Ill see you there again Clayton!


----------



## Kory (Jun 5, 2003)

thePACK said:


> clay are you a bartender? or waitress..hehehhehe..
> 
> knowing mike,he probably got wasted and got taken advantage of..something about him waking up sore and not being able to sit down for a few days..


----------



## sweet lu (Oct 3, 2003)

Xenon said:


> Clay said:
> 
> 
> > This weekend, Xenon came into the bar where I bounce (Coyote Ugly in DC) and he didn't even mention what a good time he had there. I'm shocked and hurt. Now I must beat you. hahahaha
> ...


 corona isnt bad









where is this bar man, i would come maybe, since my dad works in dc i could hitch a ride and just have coke since you know that whole law thing :laugh:


----------



## Kory (Jun 5, 2003)

sweet lu said:


> Xenon said:
> 
> 
> > Clay said:
> ...


 lol you think they let 15 year old's into DC bars


----------



## losts0ul916 (Nov 19, 2003)

Kory said:


> sweet lu said:
> 
> 
> > Xenon said:
> ...


 lu became clever and drew a mustache on his bag.


----------



## Hypergenix (Dec 17, 2003)

losts0ul916 said:


> Kory said:
> 
> 
> > sweet lu said:
> ...


----------



## IDONTKARE47 (Jan 5, 2004)

wow sounds like you had fun there


----------



## sweet lu (Oct 3, 2003)

losts0ul916 said:


> Kory said:
> 
> 
> > sweet lu said:
> ...


 i am very sneaky sneaky :laugh:


----------



## Guest (Mar 8, 2004)

There was a Coyote Ugly bar in NYC, but it closed down last year.

Did that have anything to do with the bar in DC? Or were they both were names after the movie?


----------



## Xenon (Nov 15, 2002)

Bullsnake said:


> There was a Coyote Ugly bar in NYC, but it closed down last year.
> 
> Did that have anything to do with the bar in DC? Or were they both were names after the movie?


 The coyote ugly bar in NYC was names Hogs and Hefers.... is that the one that closed?
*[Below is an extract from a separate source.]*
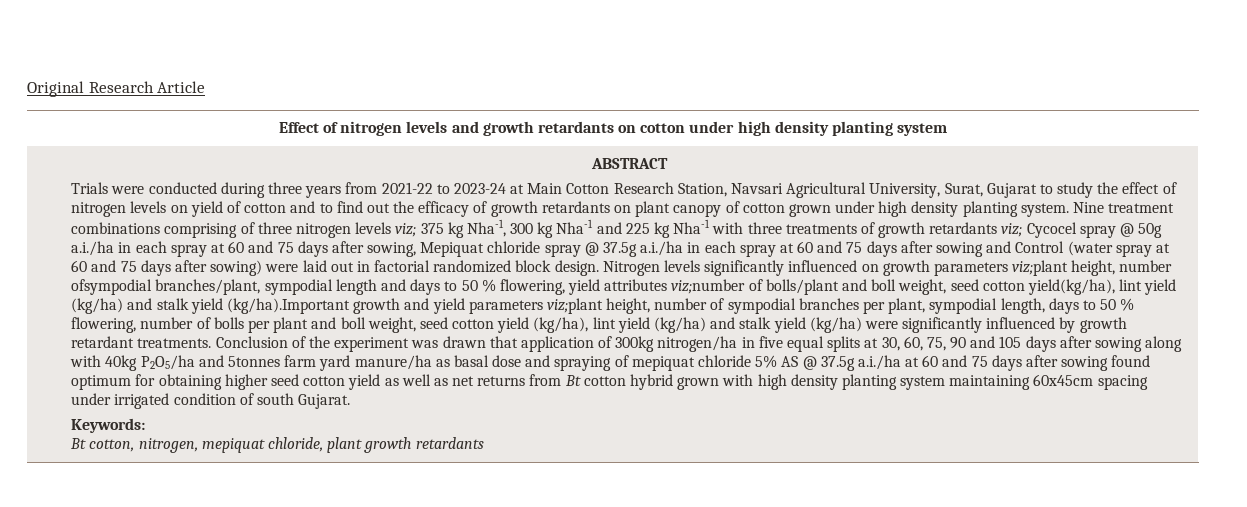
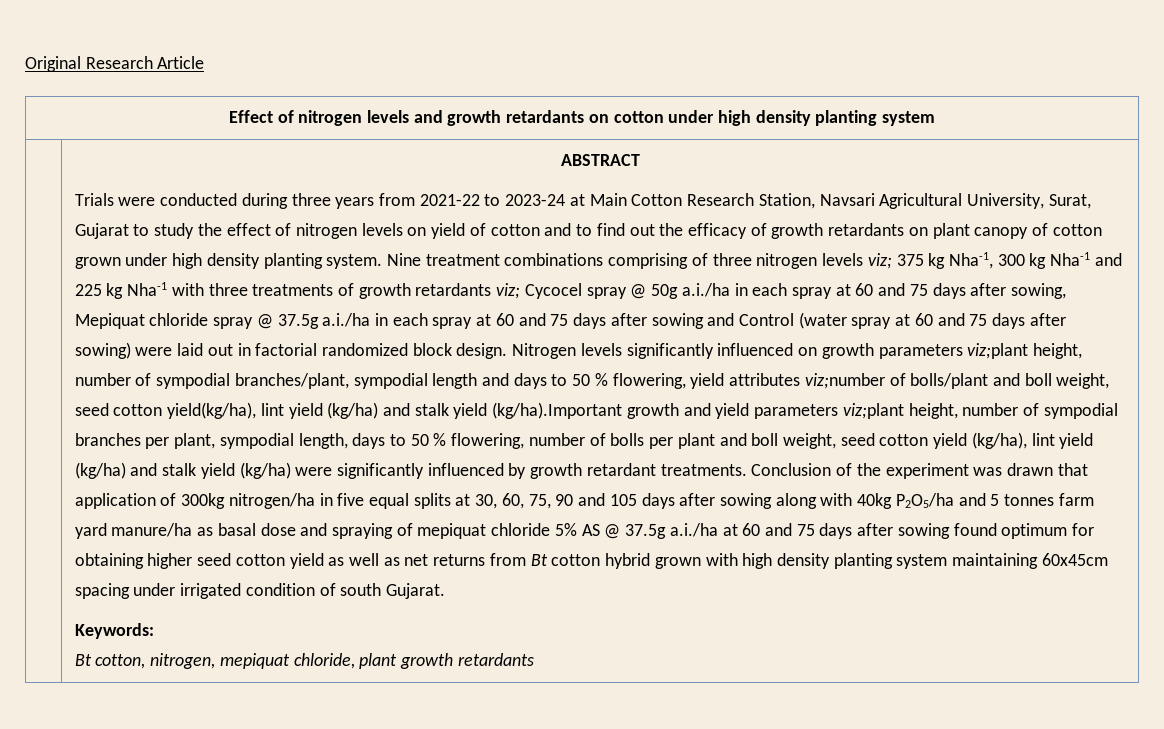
- Nitrogen levels significantly influenced on growth parameters viz;plant height, number ofsympodial branches/plant, sympodial length and days to 50 % flowering, yield attributes viz;number of bolls/plant and boll weight, seed cotton yield(kg/ha), lint yield (kg/ha) and stalk yield (kg/ha).Important growth and yield parameters viz;plant height, number of sympodial branches per plant, sympodial length, days to 50 % flowering, number of bolls per plant and boll weight, seed cotton yield (kg/ha), lint yield (kg/ha) and stalk yield (kg/ha) were significantly influenced by growth retardant treatments.
+ Nitrogen levels significantly influenced on growth parameters viz;plant height, number of sympodial branches/plant, sympodial length and days to 50 % flowering, yield attributes viz;number of bolls/plant and boll weight, seed cotton yield(kg/ha), lint yield (kg/ha) and stalk yield (kg/ha).Important growth and yield parameters viz;plant height, number of sympodial branches per plant, sympodial length, days to 50 % flowering, number of bolls per plant and boll weight, seed cotton yield (kg/ha), lint yield (kg/ha) and stalk yield (kg/ha) were significantly influenced by growth retardant treatments.
- Conclusion of the experiment was drawn that application of 300kg nitrogen/ha in five equal splits at 30, 60, 75, 90 and 105 days after sowing along with 40kg P2O5/ha and 5tonnes farm yard manure/ha as basal dose and spraying of mepiquat chloride 5% AS @ 37.5g a.i./ha at 60 and 75 days after sowing found optimum for obtaining higher seed cotton yield as well as net returns from Bt cotton hybrid grown with high density planting system maintaining 60x45cm spacing under irrigated condition of south Gujarat.
+ Conclusion of the experiment was drawn that application of 300kg nitrogen/ha in five equal splits at 30, 60, 75, 90 and 105 days after sowing along with 40kg P2O5/ha and 5 tonnes farm yard manure/ha as basal dose and spraying of mepiquat chloride 5% AS @ 37.5g a.i./ha at 60 and 75 days after sowing found optimum for obtaining higher seed cotton yield as well as net returns from Bt cotton hybrid grown with high density planting system maintaining 60x45cm spacing under irrigated condition of south Gujarat.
I went to that place once and it utterly rocked. Unfortunatly there were a lot of drunk weeping firemen in there cause it was close to 9/11.

This bar is a chain that is pretty much based on the movie. Its gimmick is that you are supposed to go wild. The only complaint I had about the bar was that the girls danced on the bar way to much.









Why you ask? Well at the Coyote Ugly in NYC the chicks only danced on the bar when there was a good song or they wanted to hype the crowd up. This made it a novelty and something to really look foward to.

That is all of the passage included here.